What is needed: Nothing in the data should change when you return it, but leave the pictures out.

BEGIN Exercise material

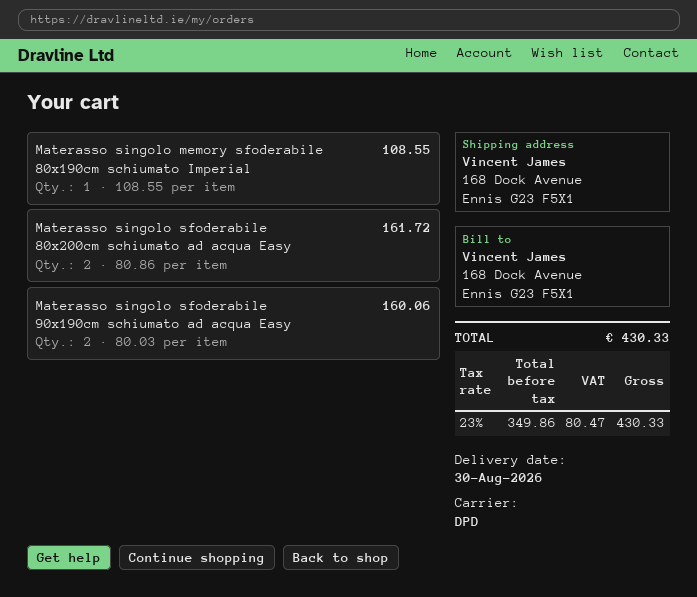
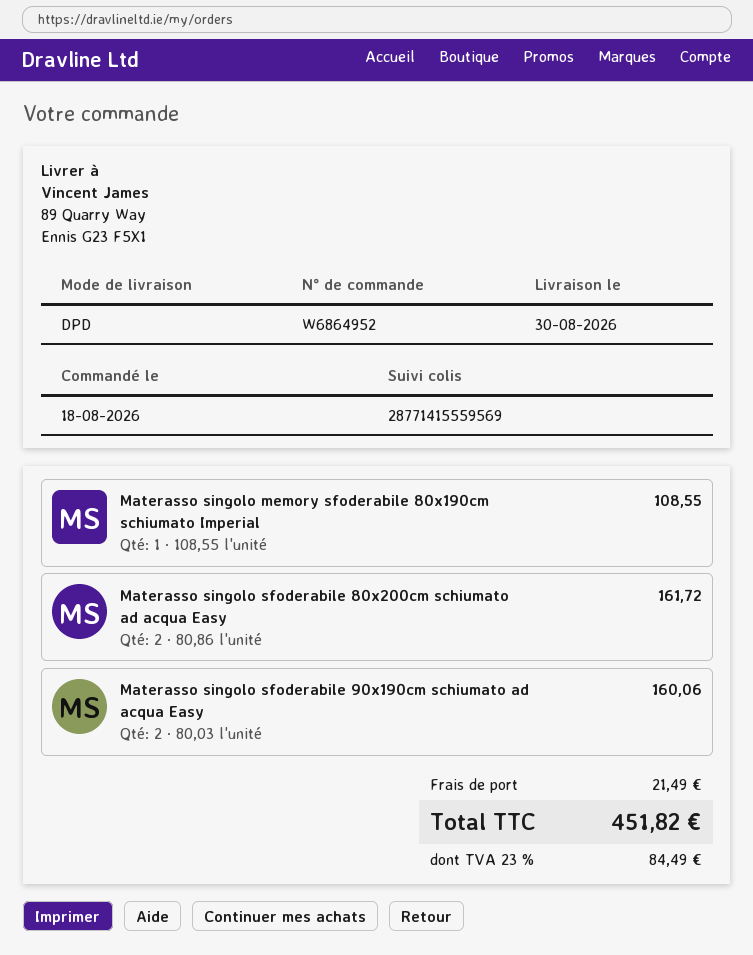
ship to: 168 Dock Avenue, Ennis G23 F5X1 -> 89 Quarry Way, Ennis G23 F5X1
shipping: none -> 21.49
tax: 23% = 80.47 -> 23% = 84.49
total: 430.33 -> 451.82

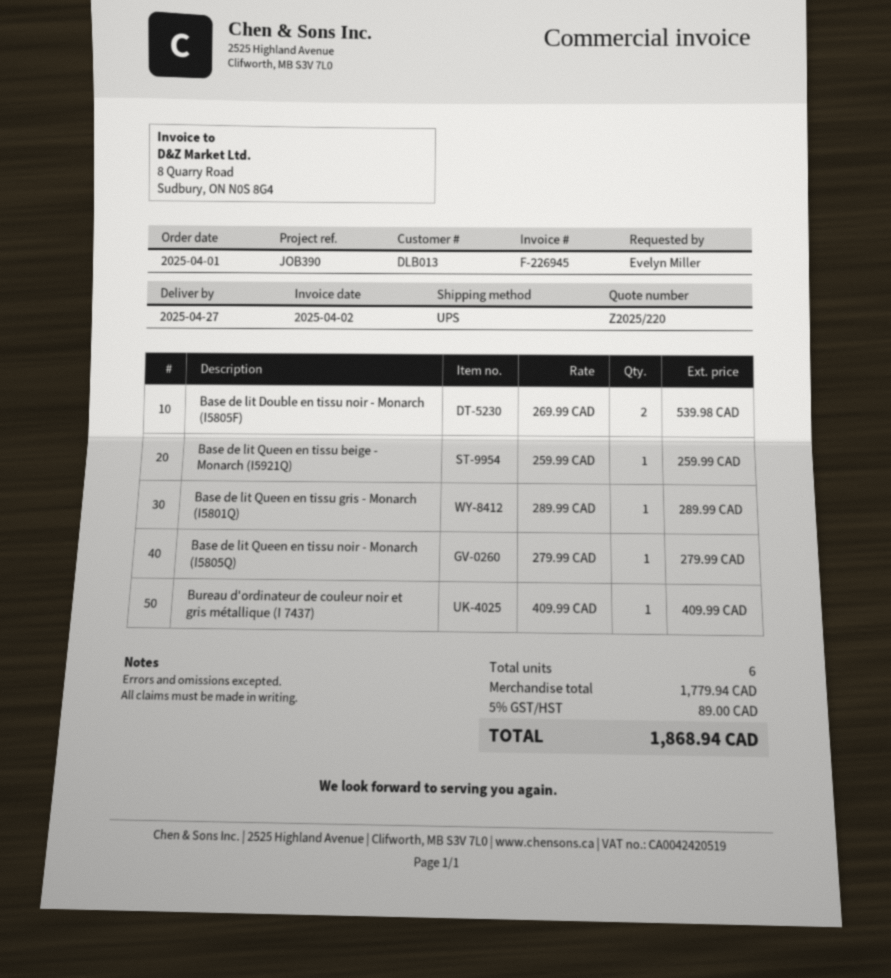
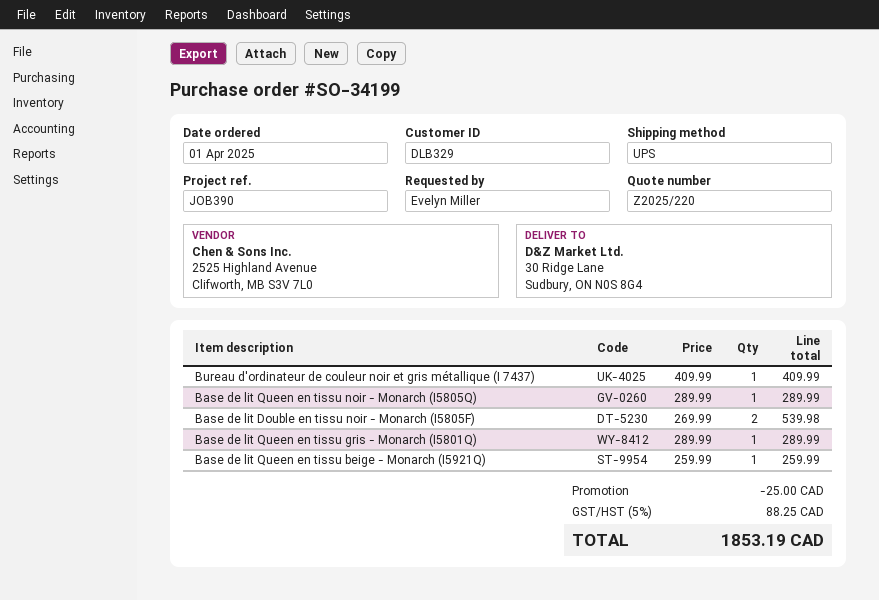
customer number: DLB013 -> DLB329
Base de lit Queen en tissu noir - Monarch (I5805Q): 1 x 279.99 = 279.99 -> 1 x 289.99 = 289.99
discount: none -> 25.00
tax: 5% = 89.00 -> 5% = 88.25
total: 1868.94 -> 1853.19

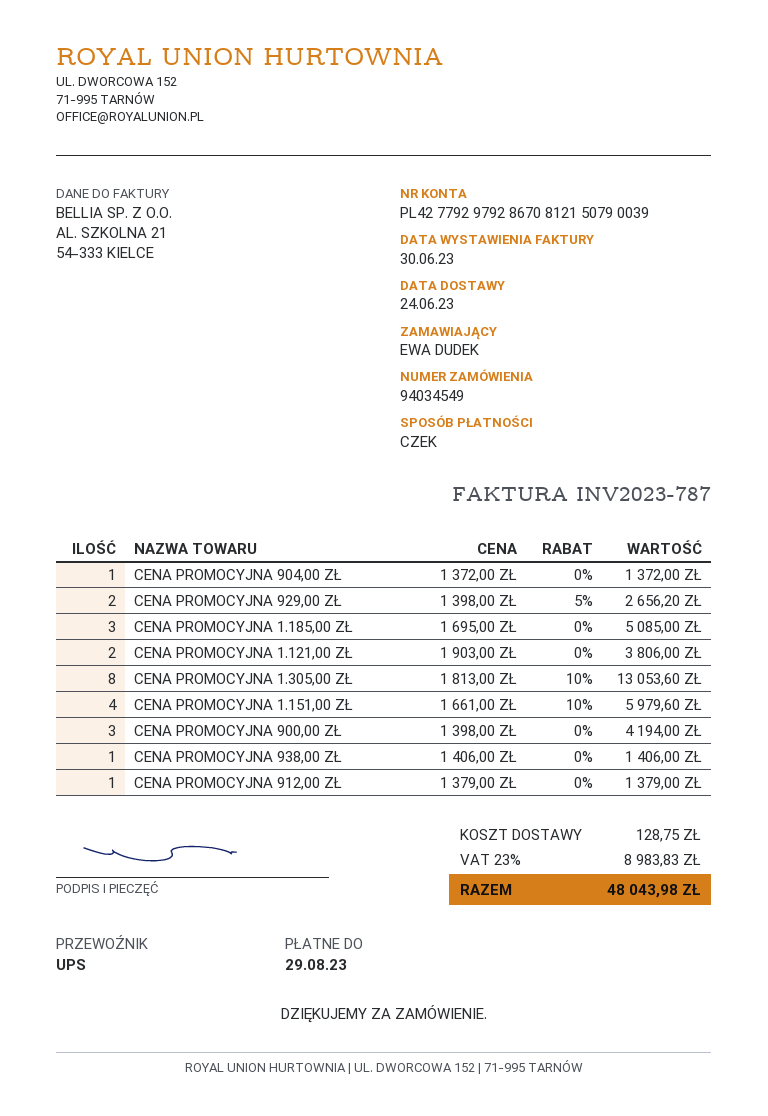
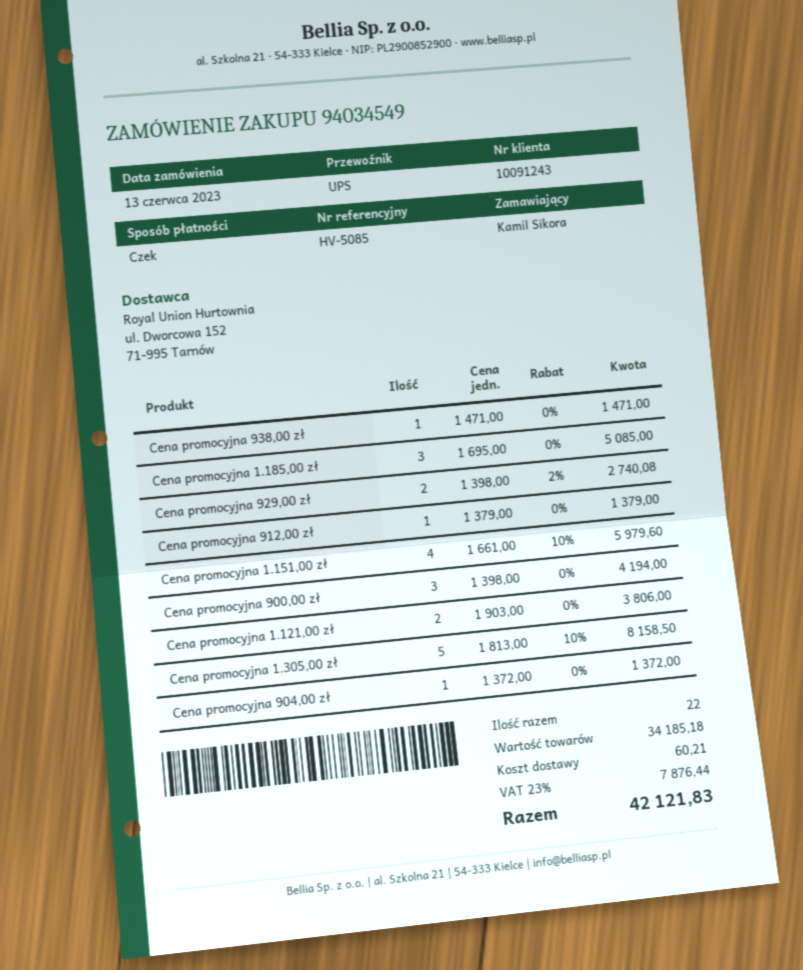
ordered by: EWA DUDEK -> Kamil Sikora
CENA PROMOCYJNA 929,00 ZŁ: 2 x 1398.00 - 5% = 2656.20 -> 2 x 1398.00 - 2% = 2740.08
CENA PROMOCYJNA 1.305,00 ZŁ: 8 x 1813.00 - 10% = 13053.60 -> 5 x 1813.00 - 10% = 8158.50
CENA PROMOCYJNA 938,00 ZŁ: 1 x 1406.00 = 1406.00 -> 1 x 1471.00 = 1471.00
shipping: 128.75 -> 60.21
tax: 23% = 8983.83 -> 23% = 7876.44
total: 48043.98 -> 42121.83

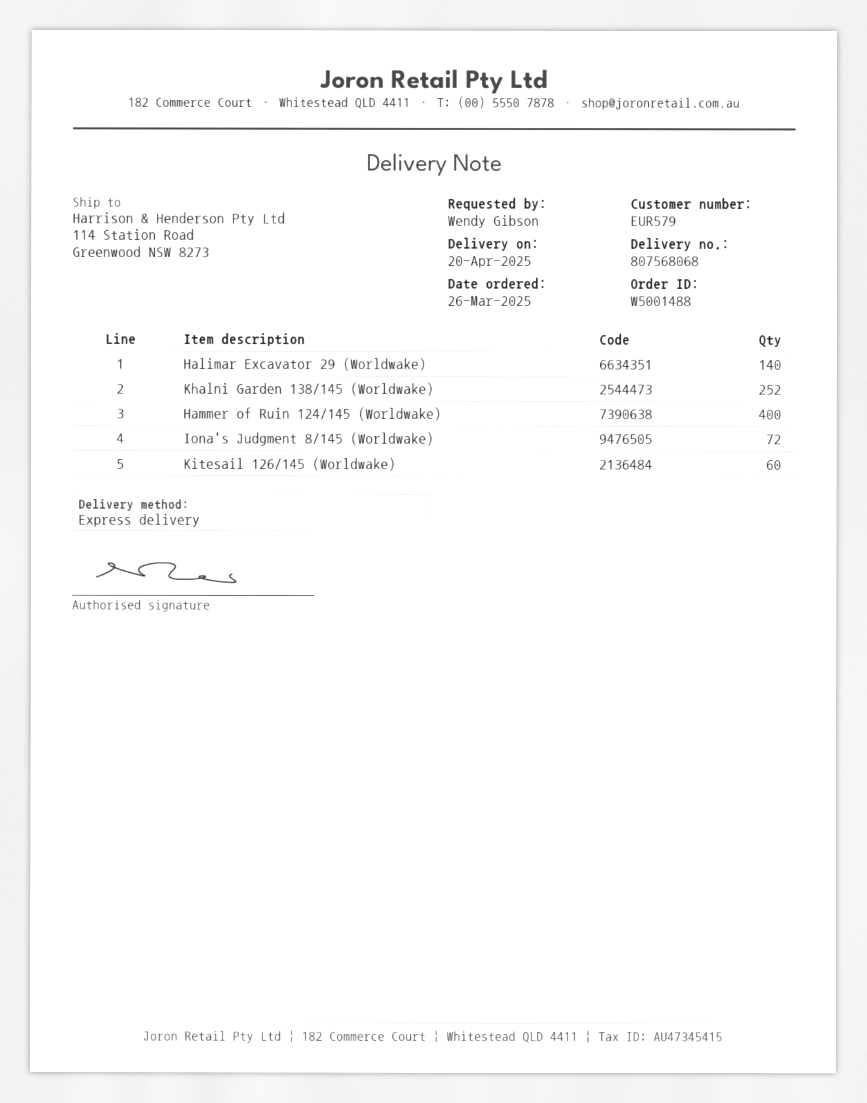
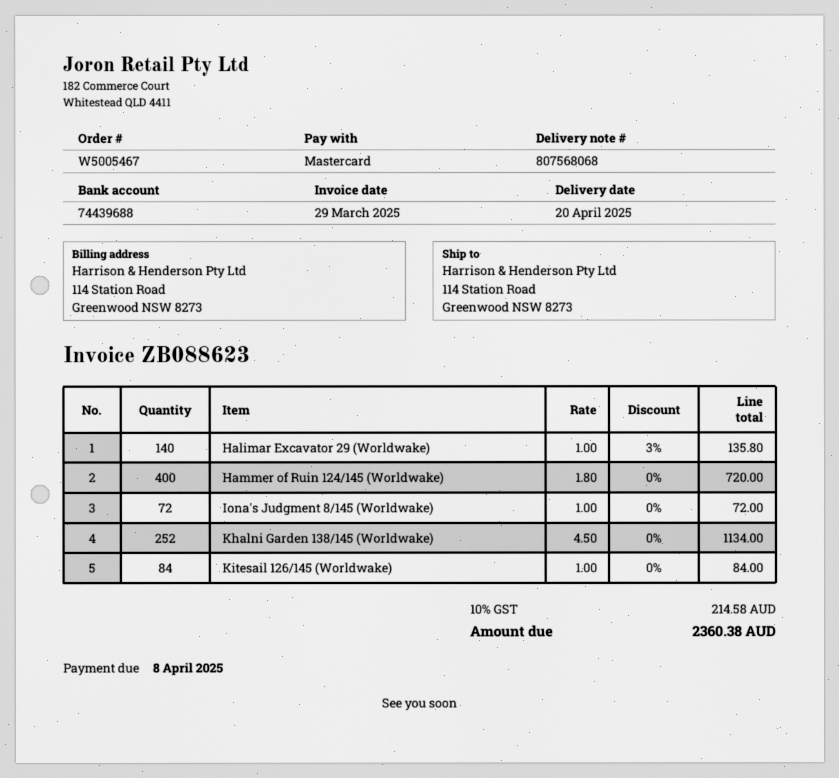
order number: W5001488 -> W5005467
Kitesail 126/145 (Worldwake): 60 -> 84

END Exercise material

Answer box:
ship to: 168 Dock Avenue, Ennis G23 F5X1 -> 89 Quarry Way, Ennis G23 F5X1
shipping: none -> 21.49
tax: 23% = 80.47 -> 23% = 84.49
total: 430.33 -> 451.82

customer number: DLB013 -> DLB329
Base de lit Queen en tissu noir - Monarch (I5805Q): 1 x 279.99 = 279.99 -> 1 x 289.99 = 289.99
discount: none -> 25.00
tax: 5% = 89.00 -> 5% = 88.25
total: 1868.94 -> 1853.19

ordered by: EWA DUDEK -> Kamil Sikora
CENA PROMOCYJNA 929,00 ZŁ: 2 x 1398.00 - 5% = 2656.20 -> 2 x 1398.00 - 2% = 2740.08
CENA PROMOCYJNA 1.305,00 ZŁ: 8 x 1813.00 - 10% = 13053.60 -> 5 x 1813.00 - 10% = 8158.50
CENA PROMOCYJNA 938,00 ZŁ: 1 x 1406.00 = 1406.00 -> 1 x 1471.00 = 1471.00
shipping: 128.75 -> 60.21
tax: 23% = 8983.83 -> 23% = 7876.44
total: 48043.98 -> 42121.83

order number: W5001488 -> W5005467
Kitesail 126/145 (Worldwake): 60 -> 84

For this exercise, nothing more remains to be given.